赵泽成先握住了纪绒的手,纪绒顺势靠过去。
两个人不知道说了什么,对视一眼便各自笑起来。
而赵泽成停下来,他扣住纪绒的后脑勺,叫两个人接了一个浅浅短吻。
纪绒看着视频中的赵泽成用手握住纪绒的腰,将自己往他的身上带,最后分开了,还是抱着他,没有放开。
纪绒想,原来从文字没有语气附带,也不显示打字者的面部表情,让人难以判断对方的真情假意,诉求目的。
纪绒盯着这行字看了一会,分辨不出赵泽成只是想通过这样一个问题表真心,亦或是真的愿意为他离开。
四五点的冬天的夜来的迅猛,方才还微微亮的天空,这时候已经完全黑下来。
纪绒只身站在层层叠叠的书架里,黑影罩下来,压住了他,而方才闹哄哄为他抱不平的三个人也不知道什么时候停止了议论,重新回到他们的生活中去。
只有纪绒回不去。
纪绒的思绪变的很乱,也没有办法继续复习了。
他在原地站了一会儿,然后装作刚刚回来的样子,朝三人礼貌笑笑,将东西收拾好带走。
被摊开的古文字与铭刻仍旧摆放在最上面。
摊开的一页纪绒正好做了笔记,写了个甲骨文的“爱”
字。
纪绒记得那天赵泽成和他两个人坐在教室里,赵泽成提前透露作业答案,暧昧地在他耳边低语。

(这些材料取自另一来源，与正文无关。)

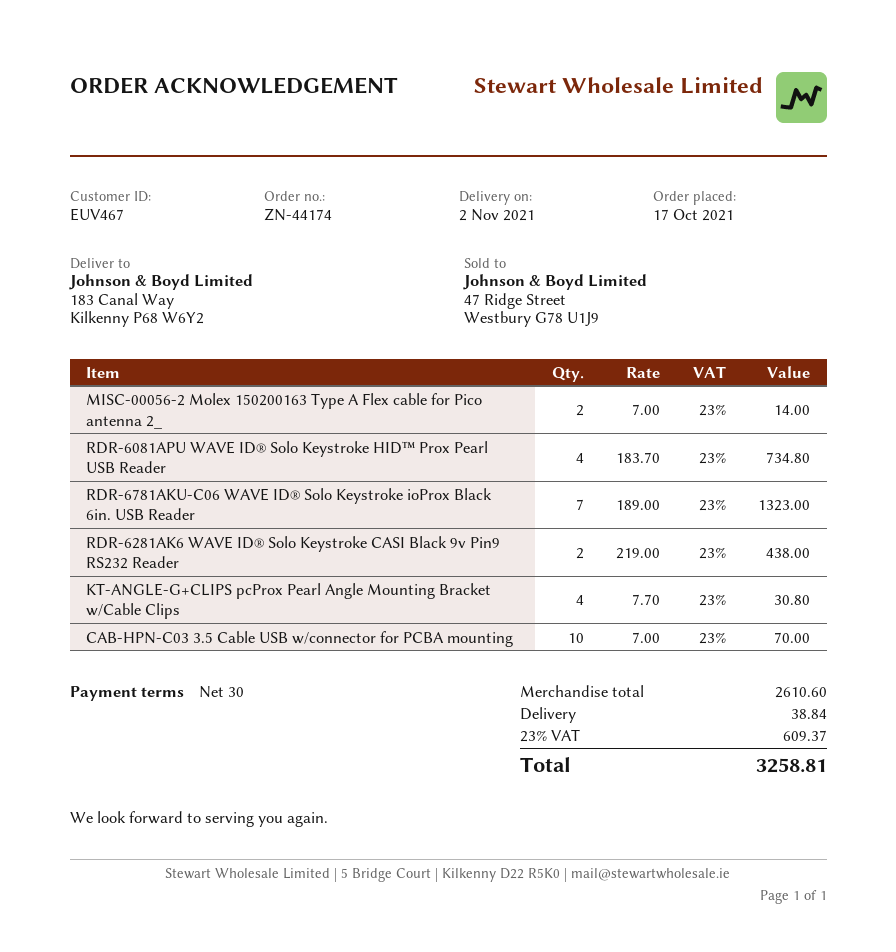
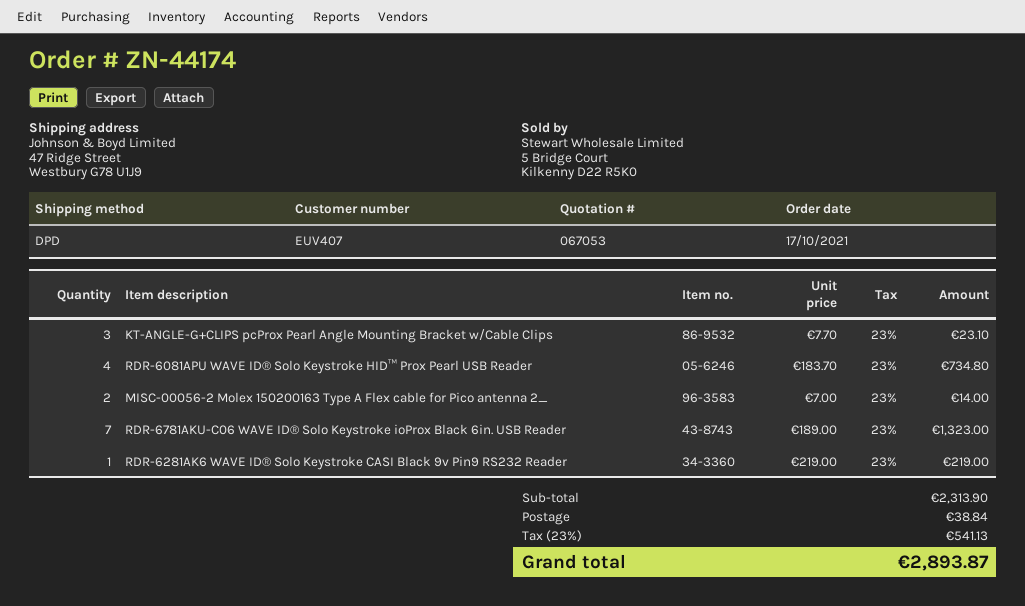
customer number: EUV467 -> EUV407
ship to: 183 Canal Way, Kilkenny P68 W6Y2 -> 47 Ridge Street, Westbury G78 U1J9
RDR-6281AK6 WAVE ID® Solo Keystroke CASI Black 9v Pin9 RS232 Reader: 2 x 219.00 = 438.00 -> 1 x 219.00 = 219.00
KT-ANGLE-G+CLIPS pcProx Pearl Angle Mounting Bracket w/Cable Clips: 4 x 7.70 = 30.80 -> 3 x 7.70 = 23.10
CAB-HPN-C03 3.5 Cable USB w/connector for PCBA mounting: 10 x 7.00 = 70.00 -> none
subtotal: 2610.60 -> 2313.90
tax: 23% = 609.37 -> 23% = 541.13
total: 3258.81 -> 2893.87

赵泽成说,最原始的爱,就是身体交叠,做他们常做的事。
要真是这样就好了,纪绒想,可为什么现在的爱,变得复杂难懂,百转千回。
他多看几眼,最终还是将书本收好,压在最下面。
三天以后,纪绒迎来了第一门考试。
这天的天很阴沉,仿佛就预示着题目的困难以及挂科的容易,纪绒数了数,自己起码有30分的题目都不会,能不能过真的凭缘分。
他考得郁闷,慢吞吞走到楼下,老天爷还忽然下起雨来。
纪绒坐在教室里考试的时候还没有,下楼道的时候看见毛茸茸的雨点往下飘,而等他走到大门口,毛绒的雨点已经变成实体的雨滴,密度不大地落在地上车上。
纪绒稍稍停住,他伸出手去,几秒钟就感受到一滴雨点砸在他的手心上。
出于绒毛动物天生对沾湿的厌恶,纪绒不是很想冒雨行走。
后面来的同学也都分成三派,一些毫不犹豫地跑进雨里,一些三三两两地撑了把伞离开,还有一些,则和纪绒一样,站在原地。
纪绒因为下来的早,站在这些人的最前面,过了大概半分钟,他开始听见了身后许多夹杂在一起的,接连不断的,类似于撒娇的声音。
大多数是女孩子,也有一两个男声,在冲电话那头的人求救。
他们说,雨好大回不去,说来接我嘛,说快一点。